### Materials provided:
****************************************
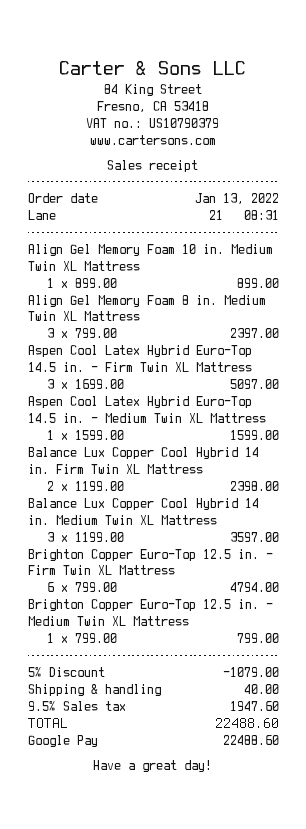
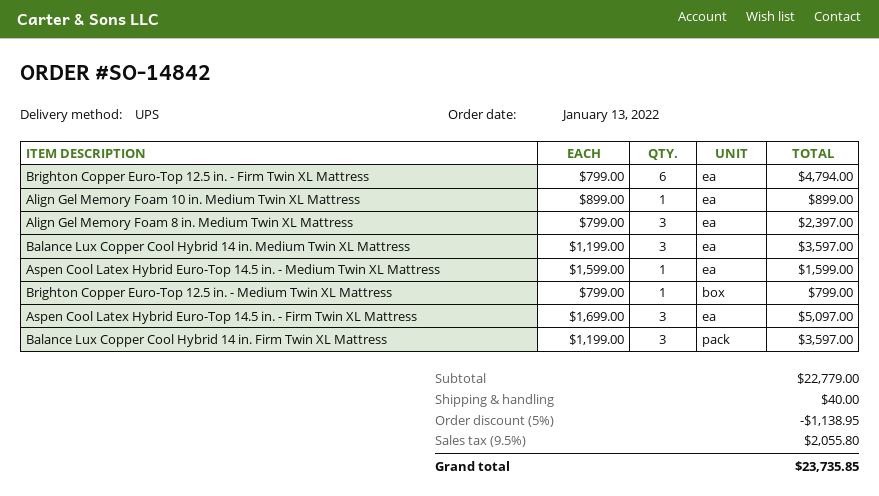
Balance Lux Copper Cool Hybrid 14 in. Firm Twin XL Mattress: 2 x 1199.00 = 2398.00 -> 3 x 1199.00 = 3597.00
discount: 5% = 1079.00 -> 5% = 1138.95
tax: 9.5% = 1947.60 -> 9.5% = 2055.80
total: 22488.60 -> 23735.85

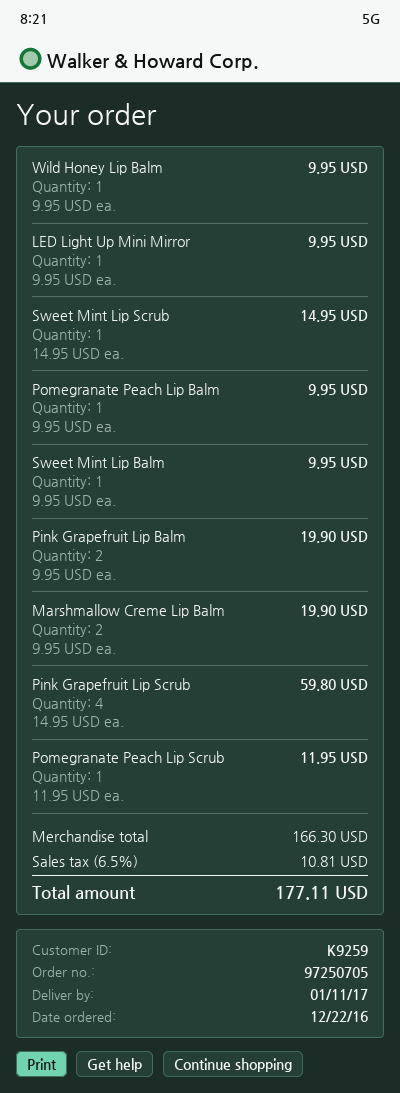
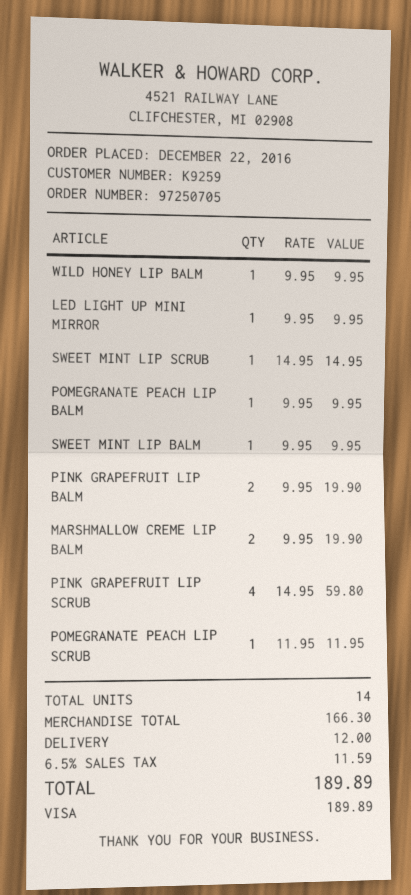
shipping: none -> 12.00
tax: 6.5% = 10.81 -> 6.5% = 11.59
total: 177.11 -> 189.89

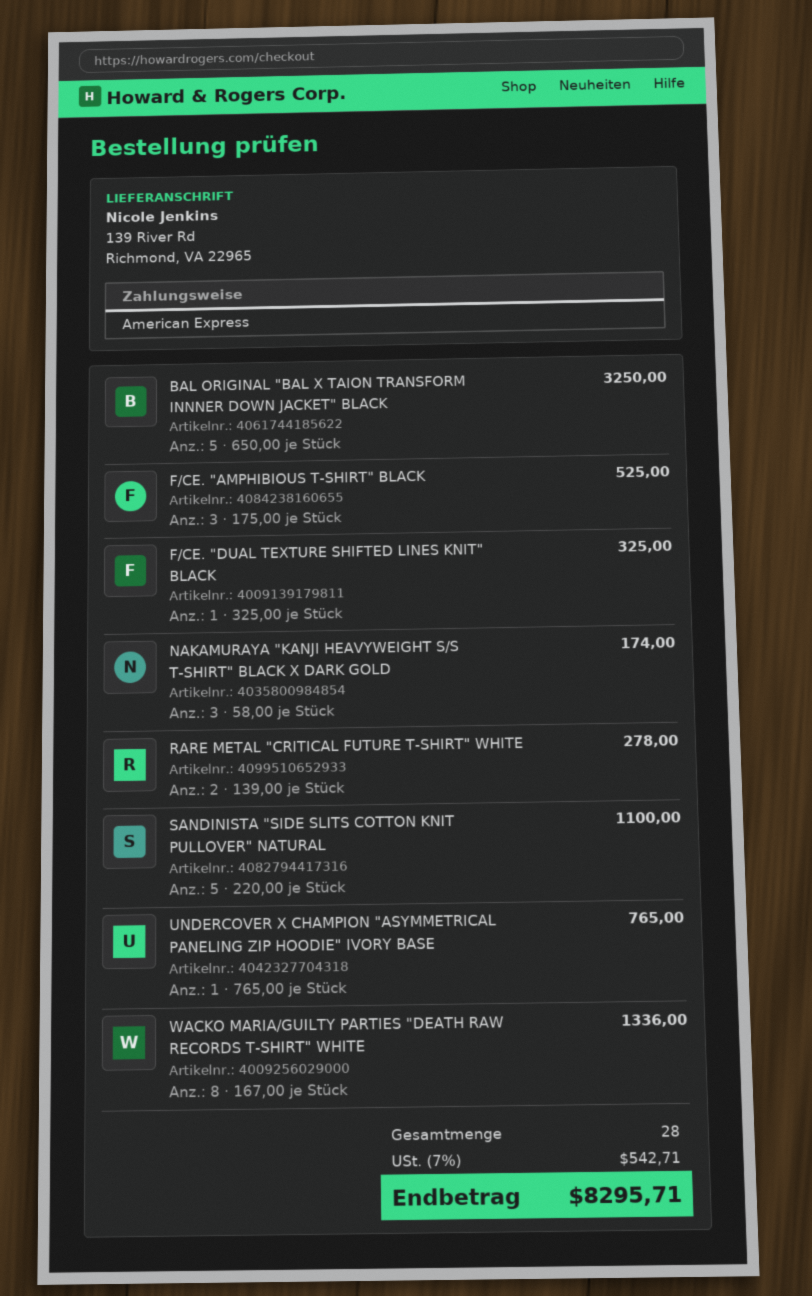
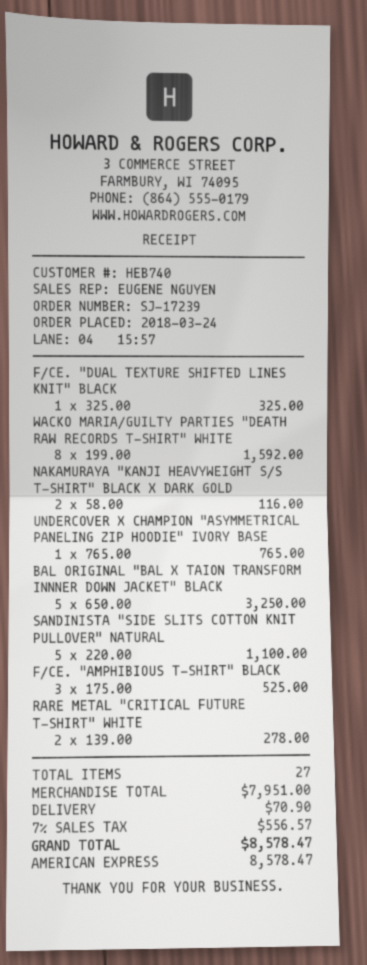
NAKAMURAYA "KANJI HEAVYWEIGHT S/S T-SHIRT" BLACK X DARK GOLD: 3 x 58.00 = 174.00 -> 2 x 58.00 = 116.00
WACKO MARIA/GUILTY PARTIES "DEATH RAW RECORDS T-SHIRT" WHITE: 8 x 167.00 = 1336.00 -> 8 x 199.00 = 1592.00
total quantity: 28 -> 27
shipping: none -> 70.90
tax: 7% = 542.71 -> 7% = 556.57
total: 8295.71 -> 8578.47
****************************************
### Directions:
The expected output is the exact run of lines from the one containing "discount: 5% = 1079.00 -> 5% = 1138.95" through the final line of the data above, both ends included, with no pictures.

### Output of the exercise:
discount: 5% = 1079.00 -> 5% = 1138.95
tax: 9.5% = 1947.60 -> 9.5% = 2055.80
total: 22488.60 -> 23735.85

shipping: none -> 12.00
tax: 6.5% = 10.81 -> 6.5% = 11.59
total: 177.11 -> 189.89

NAKAMURAYA "KANJI HEAVYWEIGHT S/S T-SHIRT" BLACK X DARK GOLD: 3 x 58.00 = 174.00 -> 2 x 58.00 = 116.00
WACKO MARIA/GUILTY PARTIES "DEATH RAW RECORDS T-SHIRT" WHITE: 8 x 167.00 = 1336.00 -> 8 x 199.00 = 1592.00
total quantity: 28 -> 27
shipping: none -> 70.90
tax: 7% = 542.71 -> 7% = 556.57
total: 8295.71 -> 8578.47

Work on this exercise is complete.